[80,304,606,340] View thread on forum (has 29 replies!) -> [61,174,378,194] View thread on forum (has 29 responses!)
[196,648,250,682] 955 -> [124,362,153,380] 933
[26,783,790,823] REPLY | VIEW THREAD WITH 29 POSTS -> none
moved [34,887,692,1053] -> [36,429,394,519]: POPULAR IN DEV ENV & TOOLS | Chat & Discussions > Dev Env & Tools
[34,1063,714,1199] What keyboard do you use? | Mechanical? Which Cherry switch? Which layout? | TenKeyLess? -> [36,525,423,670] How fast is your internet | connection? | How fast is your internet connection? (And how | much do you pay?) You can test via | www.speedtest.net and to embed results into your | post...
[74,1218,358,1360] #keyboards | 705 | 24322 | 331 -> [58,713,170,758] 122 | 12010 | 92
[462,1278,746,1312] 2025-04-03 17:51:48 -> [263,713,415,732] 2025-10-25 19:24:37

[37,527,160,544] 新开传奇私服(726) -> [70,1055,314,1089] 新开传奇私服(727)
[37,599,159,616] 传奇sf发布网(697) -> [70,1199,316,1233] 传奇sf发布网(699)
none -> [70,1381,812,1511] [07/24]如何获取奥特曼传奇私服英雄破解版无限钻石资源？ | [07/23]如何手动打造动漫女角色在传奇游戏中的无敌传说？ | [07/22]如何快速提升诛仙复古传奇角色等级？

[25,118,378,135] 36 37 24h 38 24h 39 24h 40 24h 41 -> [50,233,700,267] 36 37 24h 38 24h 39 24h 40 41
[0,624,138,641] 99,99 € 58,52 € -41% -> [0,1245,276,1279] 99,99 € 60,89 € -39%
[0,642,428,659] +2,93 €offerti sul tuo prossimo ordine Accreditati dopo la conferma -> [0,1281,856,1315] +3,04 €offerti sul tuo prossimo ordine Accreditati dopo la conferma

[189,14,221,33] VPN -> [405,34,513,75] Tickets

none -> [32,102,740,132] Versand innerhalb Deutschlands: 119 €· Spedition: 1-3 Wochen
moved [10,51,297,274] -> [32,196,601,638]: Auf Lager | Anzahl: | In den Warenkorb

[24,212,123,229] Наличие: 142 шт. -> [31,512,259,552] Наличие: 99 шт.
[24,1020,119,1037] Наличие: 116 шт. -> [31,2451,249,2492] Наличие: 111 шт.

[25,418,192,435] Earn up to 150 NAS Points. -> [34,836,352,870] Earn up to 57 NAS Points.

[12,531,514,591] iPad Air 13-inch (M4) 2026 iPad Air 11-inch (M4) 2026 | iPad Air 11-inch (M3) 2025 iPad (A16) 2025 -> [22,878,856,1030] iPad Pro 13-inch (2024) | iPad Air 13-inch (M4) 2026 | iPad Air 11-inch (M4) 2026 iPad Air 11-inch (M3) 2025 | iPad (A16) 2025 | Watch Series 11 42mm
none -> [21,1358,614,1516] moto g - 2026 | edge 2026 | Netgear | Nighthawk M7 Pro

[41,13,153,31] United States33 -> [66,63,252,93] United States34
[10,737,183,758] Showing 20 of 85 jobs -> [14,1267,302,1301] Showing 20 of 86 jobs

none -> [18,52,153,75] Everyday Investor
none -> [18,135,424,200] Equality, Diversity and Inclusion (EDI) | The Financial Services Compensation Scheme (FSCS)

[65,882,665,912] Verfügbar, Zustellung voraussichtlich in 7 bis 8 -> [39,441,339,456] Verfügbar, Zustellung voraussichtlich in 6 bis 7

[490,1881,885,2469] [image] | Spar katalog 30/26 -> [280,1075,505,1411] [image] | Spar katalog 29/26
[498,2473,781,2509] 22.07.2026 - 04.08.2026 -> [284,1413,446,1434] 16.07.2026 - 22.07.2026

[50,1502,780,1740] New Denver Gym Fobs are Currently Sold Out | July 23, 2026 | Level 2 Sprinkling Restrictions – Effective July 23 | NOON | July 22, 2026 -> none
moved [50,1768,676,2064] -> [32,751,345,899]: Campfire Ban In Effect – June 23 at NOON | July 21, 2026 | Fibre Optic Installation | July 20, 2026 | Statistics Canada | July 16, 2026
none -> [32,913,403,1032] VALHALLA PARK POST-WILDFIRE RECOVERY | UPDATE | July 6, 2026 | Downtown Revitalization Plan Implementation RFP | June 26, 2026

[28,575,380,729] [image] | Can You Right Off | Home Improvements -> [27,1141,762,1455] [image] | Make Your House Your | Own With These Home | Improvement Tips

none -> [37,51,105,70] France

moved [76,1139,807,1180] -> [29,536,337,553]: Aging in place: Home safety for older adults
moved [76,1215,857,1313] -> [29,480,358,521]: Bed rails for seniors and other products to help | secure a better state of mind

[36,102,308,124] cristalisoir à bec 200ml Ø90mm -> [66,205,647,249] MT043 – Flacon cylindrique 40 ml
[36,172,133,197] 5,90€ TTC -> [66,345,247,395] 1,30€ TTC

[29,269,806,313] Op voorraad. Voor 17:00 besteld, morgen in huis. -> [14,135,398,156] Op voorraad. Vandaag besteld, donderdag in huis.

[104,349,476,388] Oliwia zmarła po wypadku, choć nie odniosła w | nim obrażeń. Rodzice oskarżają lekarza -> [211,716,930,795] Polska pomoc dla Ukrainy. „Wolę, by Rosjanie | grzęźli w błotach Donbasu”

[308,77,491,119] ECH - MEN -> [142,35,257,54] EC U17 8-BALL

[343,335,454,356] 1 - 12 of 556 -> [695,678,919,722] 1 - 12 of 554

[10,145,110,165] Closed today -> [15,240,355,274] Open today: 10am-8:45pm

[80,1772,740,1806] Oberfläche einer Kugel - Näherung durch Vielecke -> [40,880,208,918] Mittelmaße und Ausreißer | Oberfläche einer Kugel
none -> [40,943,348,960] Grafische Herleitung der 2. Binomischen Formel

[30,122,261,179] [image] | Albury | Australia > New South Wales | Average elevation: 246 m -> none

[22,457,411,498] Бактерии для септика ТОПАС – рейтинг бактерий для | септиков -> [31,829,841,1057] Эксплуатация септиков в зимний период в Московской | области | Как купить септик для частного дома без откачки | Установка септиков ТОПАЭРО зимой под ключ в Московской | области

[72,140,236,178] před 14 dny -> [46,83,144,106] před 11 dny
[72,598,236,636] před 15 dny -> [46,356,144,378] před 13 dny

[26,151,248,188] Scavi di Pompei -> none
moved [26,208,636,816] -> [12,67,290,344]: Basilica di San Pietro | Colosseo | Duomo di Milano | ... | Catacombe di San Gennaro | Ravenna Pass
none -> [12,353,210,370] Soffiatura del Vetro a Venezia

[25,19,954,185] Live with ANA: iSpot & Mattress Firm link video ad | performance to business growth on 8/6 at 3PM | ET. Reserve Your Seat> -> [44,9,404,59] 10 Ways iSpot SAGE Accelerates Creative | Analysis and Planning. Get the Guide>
::::::::
What you will do: Calculate the number of lines above that include the word "June", giving that number by itself.

Answer for this exercise: 2